I have
to light up the musica side of this blog since it has recently become overrun with
picks and power rankings and the like. I don’t mean to return to Bowerbirds because they’re my favorite
band, but they just happen to be who I’m thinking about in this moment, and in
many other moments since I first listened to a certain song of theirs. And by listen I mean transcend, so to speak, because until you’ve done that with a song,
you’ve really just heard it.
Let me
give you the background—then I’ll give you the song. Two Christmases ago was
spent for me in Minnesota, as it was understood that it would be my grandpa’s
last. After 4 days of coop in my grandparent’s house, a lot of inane
conversation, and 17 rounds of Kings in the Corner, I decided I wanted to get
out for a bit. It was late and there was no place to go except the movies. I
couldn’t round up a cousin to go with me, so I went by myself. That’s a lie, I didn’t ask anyone to go with
me. I fish-tailed my way from the Minnesota border to North Dakota and went
to see a midnight showing of Black Swan by myself on Christmas night.
After
the movie, I decided I wanted to smoke a cigarette, so I went to a gas station
on sort of a remote road, because that’s what you do when you’re in unfamiliar
territory at 2 o’clock in the morning. I bought the cigarettes, felt guilty
about it, and returned to the car. I sat in the driver’s seat and took out my
iPod, because I didn’t want to fool with my grandma’s AM stations. I put on
Bowerbirds’ The Ticonderoga, and just
sat in the car and listened, the sky black and the dirty snow a pale
resemblance, wondering about the people who trucked in and out of that gas
station. The lyrics didn’t pertain to anything or anyone I knew or ever had
known, but I thought about my life in those 4 + minutes, then played it again
because sometimes you need more than 4 minutes.
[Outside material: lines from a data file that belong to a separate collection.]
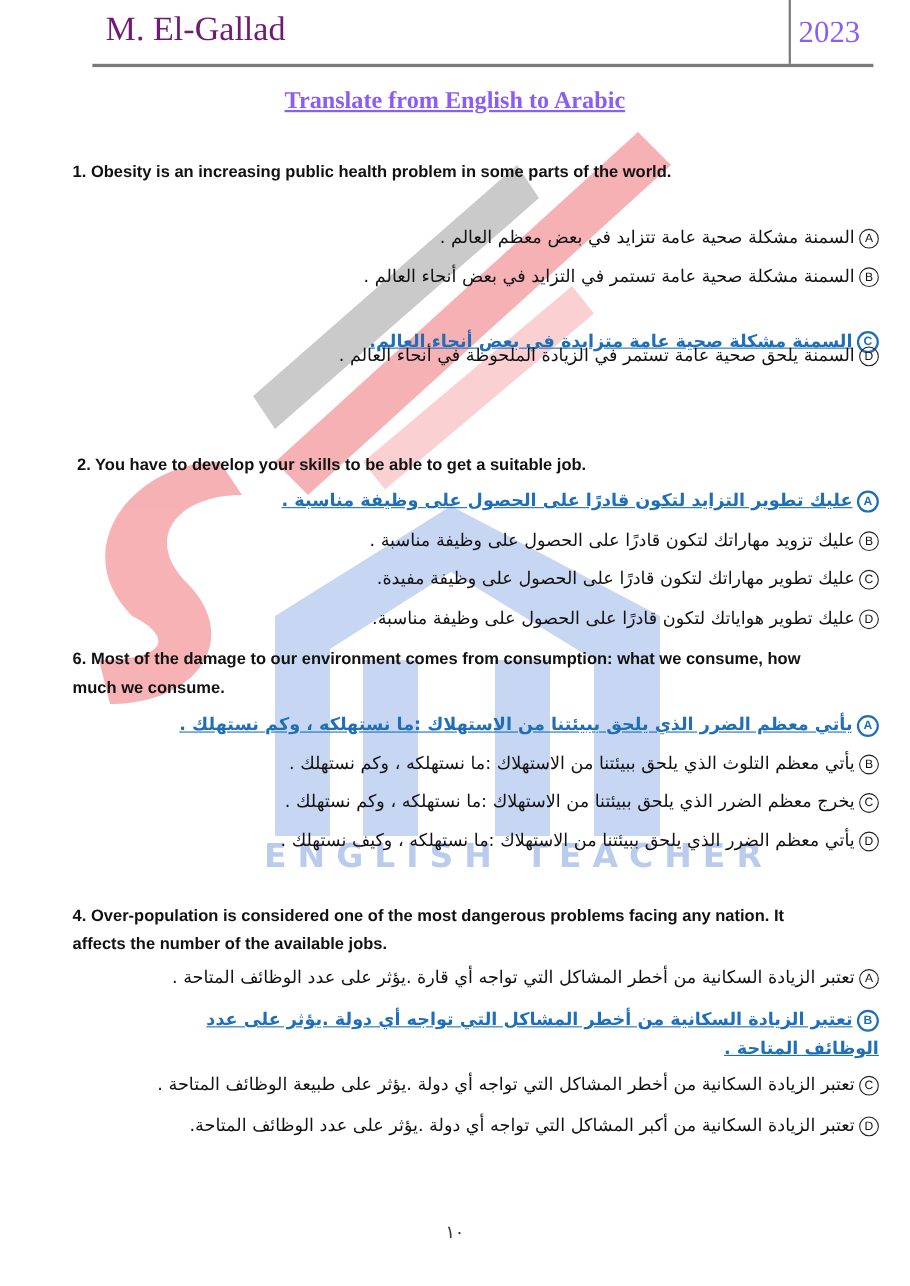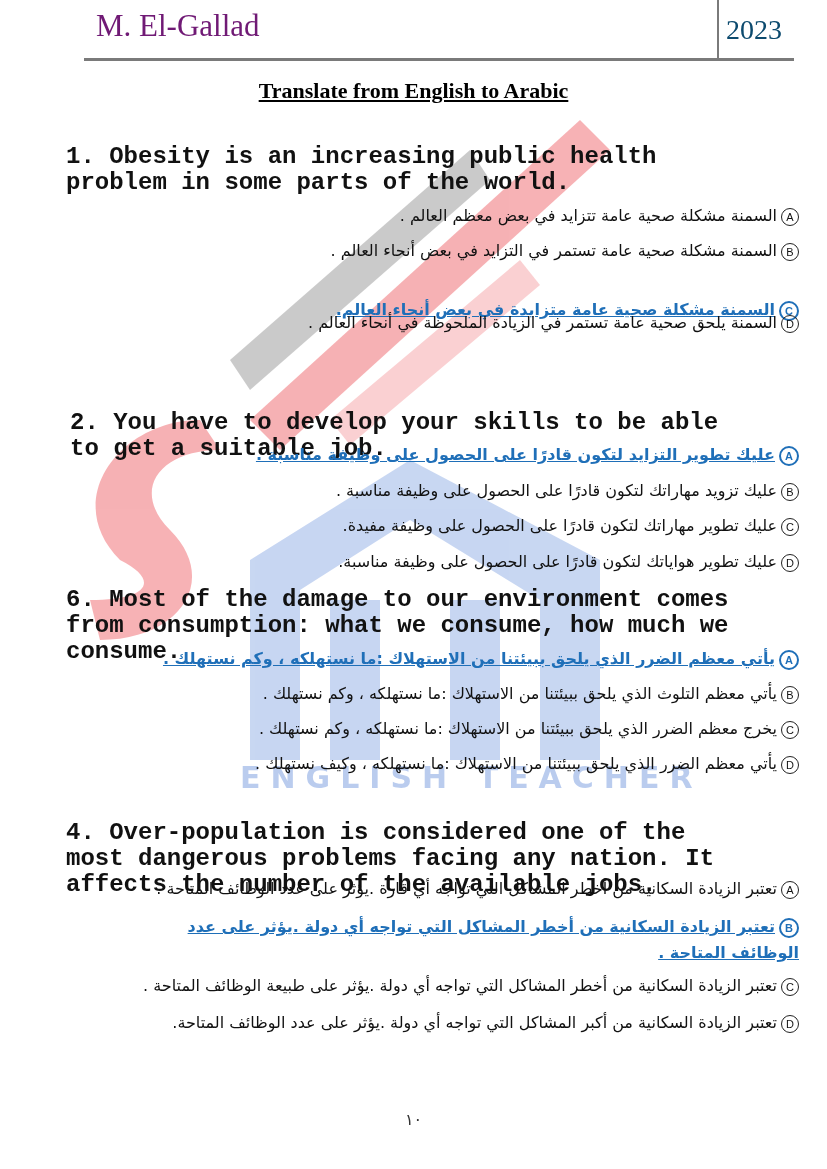--- a/index.html
+++ b/index.html
@@ -10,7 +10,7 @@
   .header { position: absolute; left: 84px; top: 0; width: 710px; height: 58px; border-bottom: 3px solid #7a7a7a; }
   .header .author { position: absolute; left: 12px; top: 8px; font-size: 31px; color: #701a75; font-family: "Liberation Serif", serif; }
   .header .sep { position: absolute; left: 633px; top: 0; width: 2px; height: 58px; background: #7a7a7a; }
-  .header .year { position: absolute; left: 642px; top: 14px; font-size: 28px; color: #0c4a6e; font-family: "Liberation Serif", serif; }
+  .header .year { position: absolute; left: 642px; top: 14px; font-size: 28px; color: #8b5cf6; font-family: "Liberation Serif", serif; }
   .title { position: absolute; left: 0; width: 827px; top: 78px; text-align: center; }
   .title span { font-size: 22px; font-weight: bold; color: #000000; text-decoration: underline; font-family: "Liberation Serif", serif; }
   .watermark { position: absolute; pointer-events: none; }

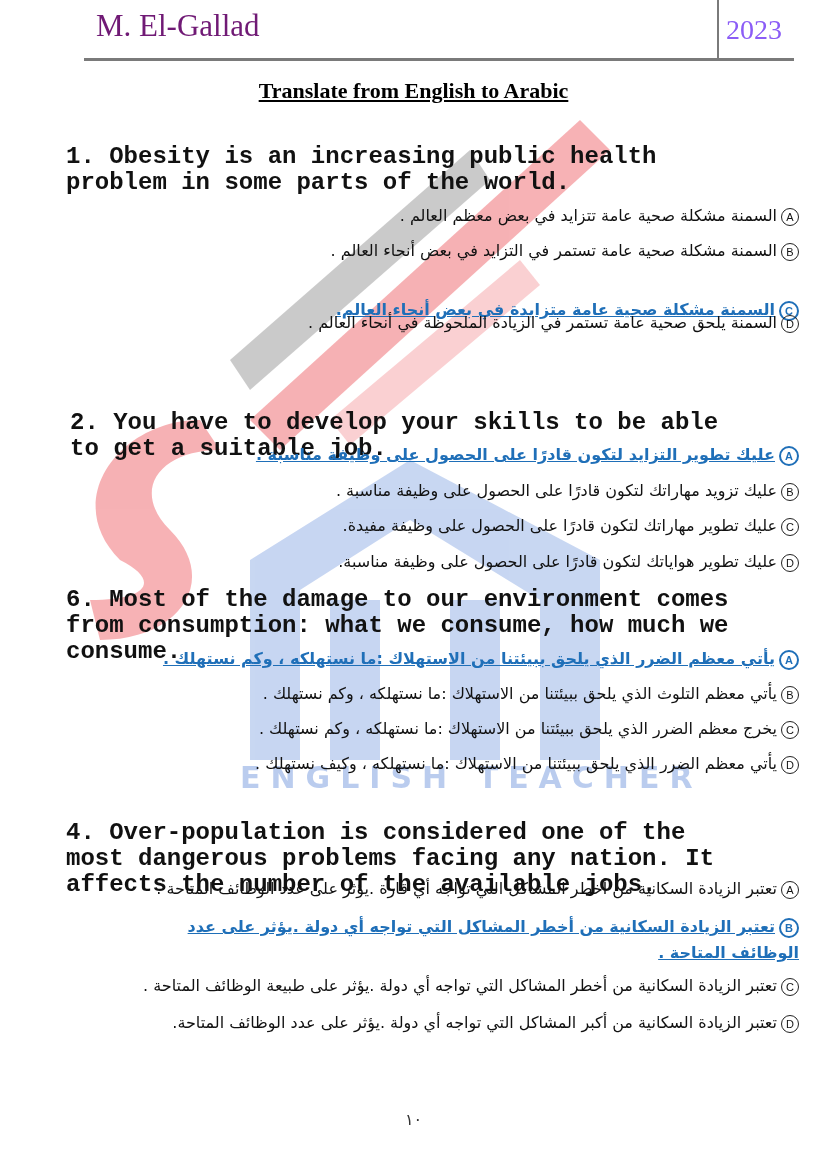--- a/index.html
+++ b/index.html
@@ -12,7 +12,7 @@
   .header .sep { position: absolute; left: 633px; top: 0; width: 2px; height: 58px; background: #7a7a7a; }
   .header .year { position: absolute; left: 642px; top: 14px; font-size: 28px; color: #8b5cf6; font-family: "Liberation Serif", serif; }
   .title { position: absolute; left: 0; width: 827px; top: 78px; text-align: center; }
-  .title span { font-size: 22px; font-weight: bold; color: #000000; text-decoration: underline; font-family: "Liberation Serif", serif; }
+  .title span { font-size: 22px; font-weight: bold; color: #8b5cf6; text-decoration: underline; font-family: "Liberation Serif", serif; }
   .watermark { position: absolute; pointer-events: none; }
   .q { position: absolute; left: 66px; width: 680px; font-size: 24px; font-weight: bold; line-height: 26px; font-family: Liberation Mono, monospace; }
   .opt { position: absolute; right: 28px; direction: rtl; font-size: 16px; line-height: 22px; font-family: "DejaVu Sans", sans-serif; color: #111; text-align: right; }

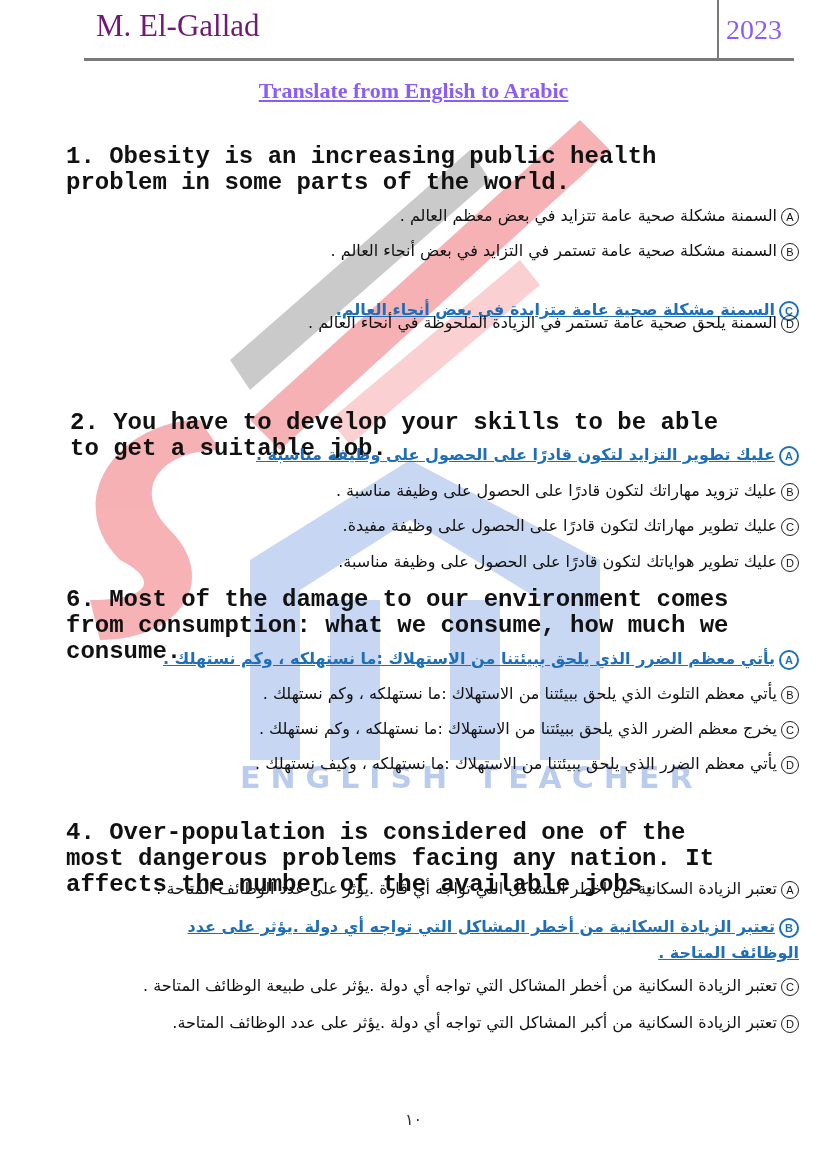--- a/index.html
+++ b/index.html
@@ -14,7 +14,7 @@
   .title { position: absolute; left: 0; width: 827px; top: 78px; text-align: center; }
   .title span { font-size: 22px; font-weight: bold; color: #8b5cf6; text-decoration: underline; font-family: "Liberation Serif", serif; }
   .watermark { position: absolute; pointer-events: none; }
-  .q { position: absolute; left: 66px; width: 680px; font-size: 24px; font-weight: bold; line-height: 26px; font-family: Liberation Mono, monospace; }
+  .q { position: absolute; left: 66px; width: 680px; font-size: 15px; font-weight: bold; line-height: 26px; font-family: Liberation Sans, sans-serif; }
   .opt { position: absolute; right: 28px; direction: rtl; font-size: 16px; line-height: 22px; font-family: "DejaVu Sans", sans-serif; color: #111; text-align: right; }
   .opt .letter { display: inline-block; width: 16px; height: 16px; border: 1px solid #222; border-radius: 50%; font-size: 11px; line-height: 16px; text-align: center; margin-left: 4px; direction: ltr; font-family: "Liberation Sans", sans-serif; vertical-align: middle; }
   .opt.correct { color: #1f6fb8; font-weight: bold; text-decoration: underline; }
I thought about how strange it
was that it was Christmas and I was in a parking lot in my grandma’s ’97 Park
Avenue, wearing her boots because I hadn’t packed appropriate shoes for a
winter in Minnesota. I thought about how 5 days ago I had been home with my
husband, folding laundry and watching something on cable television, walking my
dog, the norm. And now I was in Fargo, Fargo
of all places, listening to my iPod, freezing despite the heat emitting from
the giant leather seat beneath me. I thought about my grandpa, and my parents,
and wondered if any of them had ever had a moment in a parking lot or a room or
a bus where they thought about their lives, and who they were, and what they
still wanted to be. Maybe this is weird, that I listened to this song alone
with my thoughts and too-tight shoes in the middle of this random place. But
life is weird, and music can be weird, and I don’t know how living daydreams
without music or not seeing life in terms of notes could ever be regular.
So each
time I hear The Ticonderoga, I’m
brought back to that night, when too afraid to be outside of my car in that
lot, I smoked my one cigarette outside of my grandparents' garage, later
praying for more snow to screen the ash. I do love Bowerbirds, especially their
softer cuts, in particular this one, a tale of destruction and willingness to
allow it, or something like that. It isn’t
just a hymn for a dark horse, but for a 26-year-old girl completely satisfied
with the life’s she’s in, but also welcoming of a parking lot in Fargo, where
for 8 minutes she can reflect a little, then go back.